There are three ways the Air Force thinks it can accelerate the process of introducing new technology, acting USAF acquisition chief Richard Lombardi told the House Armed Services Committee Thursday. At a hearing on experimentation and agility, Chairman Rep. Mac Thornberry (R-Texas) asked how Congress can help speed things up, and Lombardi said USAF is already treating requirements setting as a “team sport.” It’s about “getting everyone together,” from the users to the acquisition people, to discuss a need and deciding first whether a change in concept of operation or some other “non-material solution” could address the capabilities gap at hand.
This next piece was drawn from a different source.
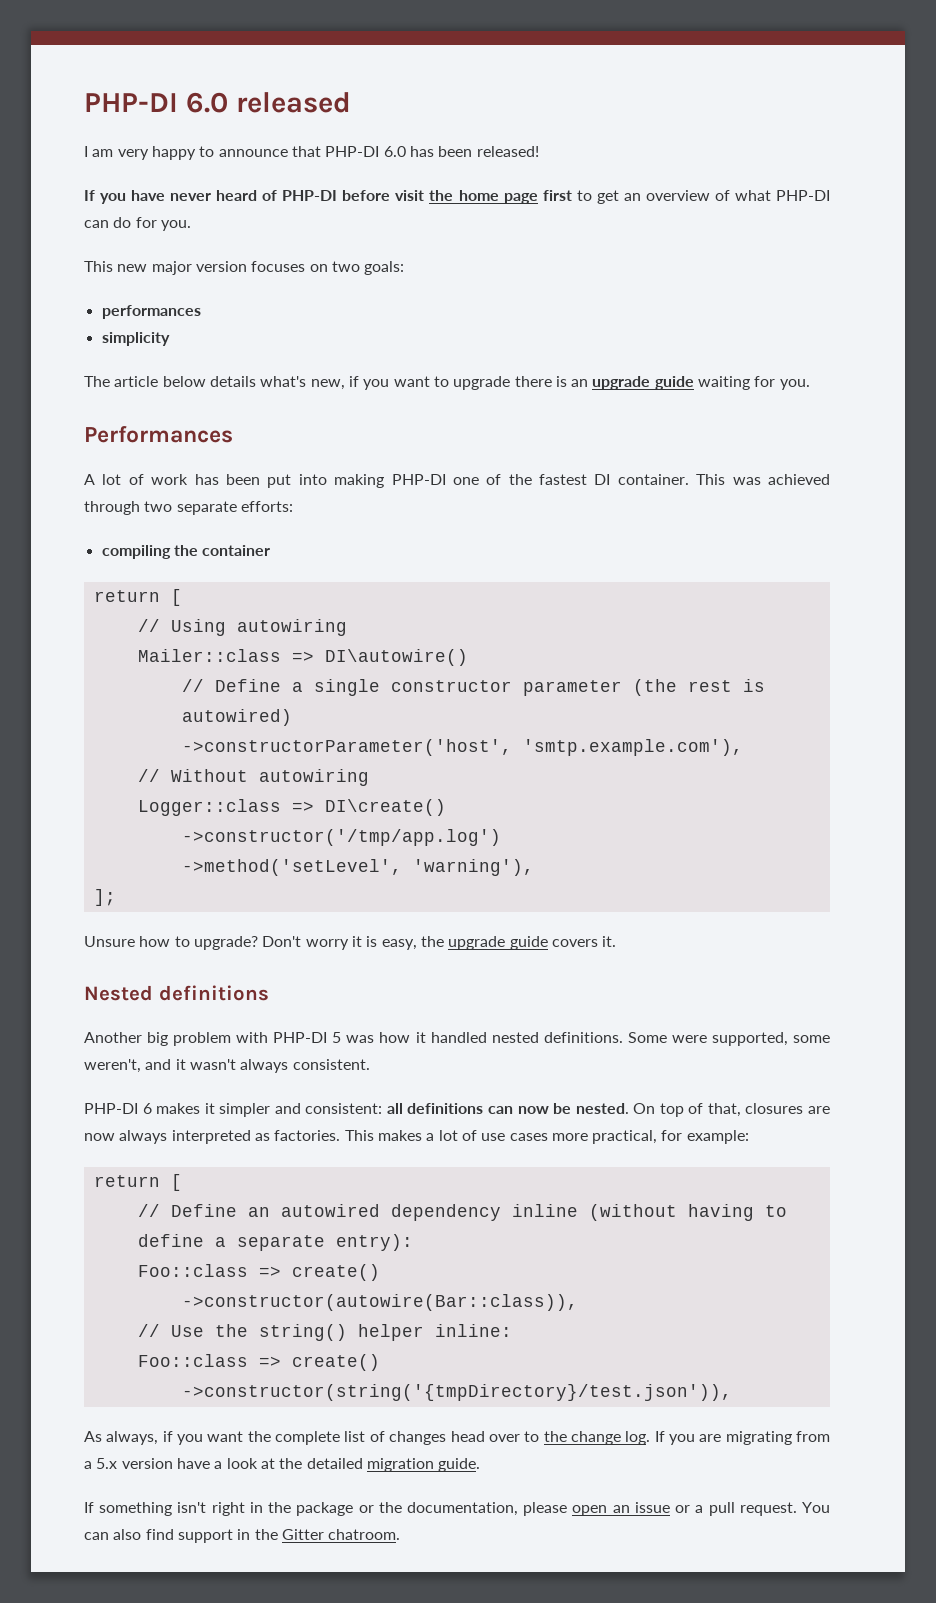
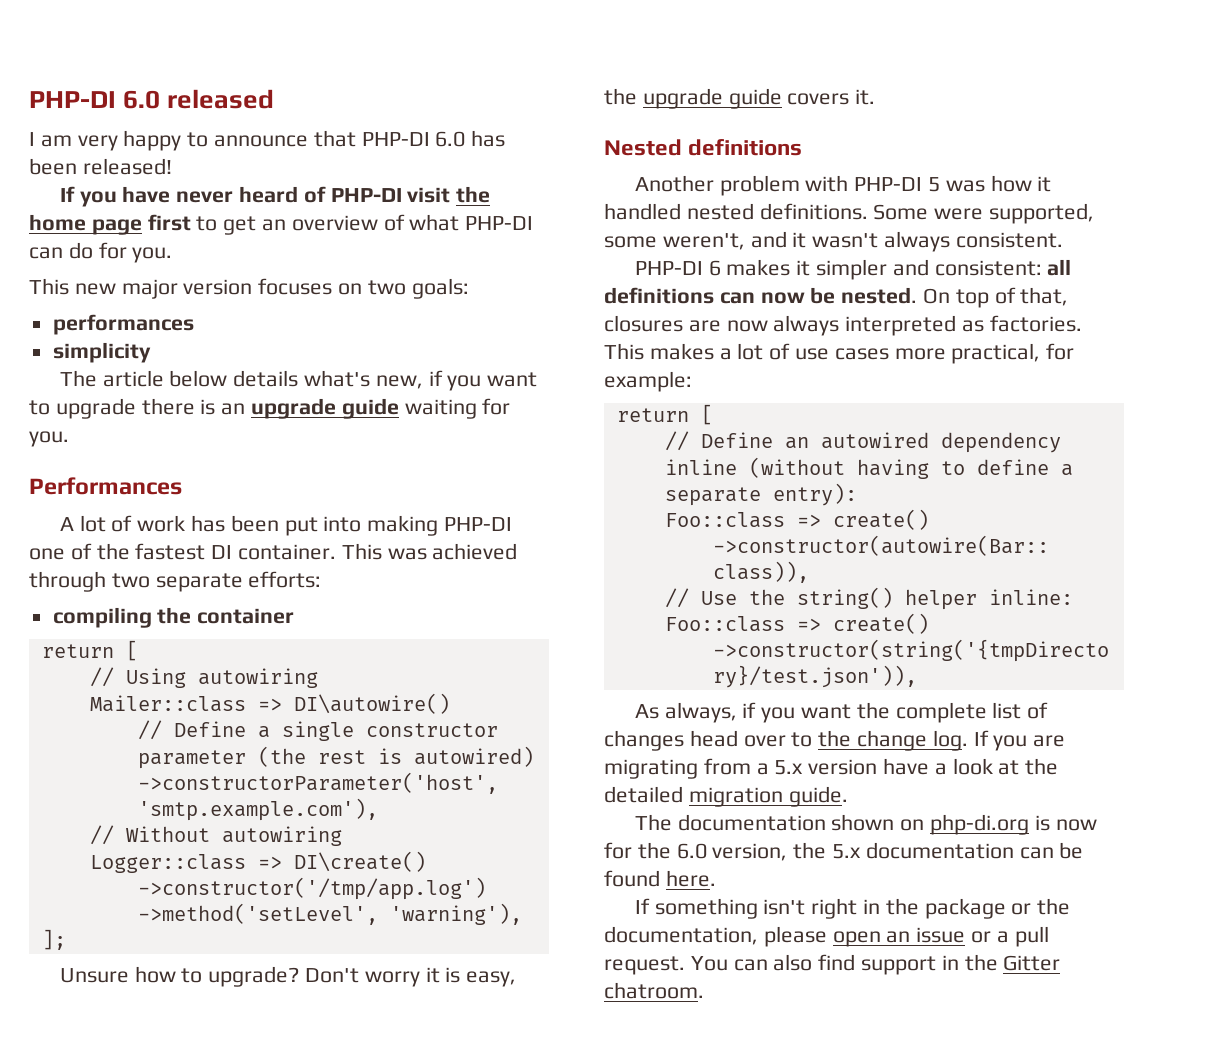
[342,190,391,201] before -> (402, 195) none
[147,1032,169,1046] big -> (714, 183) none
(481, 1465) none -> [634,814,1097,835] [604,842,1084,861] [604,870,716,887] // The documentation shown on php-di.org is now for the 6.0 version, the 5.x documentation can be found here.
If not, Lombardi said, the group approach will ensure that the actual need is answered; avoiding a mere re-stating of the requirements “of the previous system.” Lombardi—echoing the remarks of Navy acquisition chief Sean Stackley, also testifying—said Congress can help by allowing the services more flexibility to spend money on an emerging need before a program of record is established; to be able to quickly start basic work and experiments to see “if we’re going in the right direction” before committing to a program of record. The interval between a basic research project and a program of record is known as the “valley of death,” he noted. Lombardi also said USAF is looking to “non-traditional players” to offer new solutions to its needs and stimulate the competition of ideas.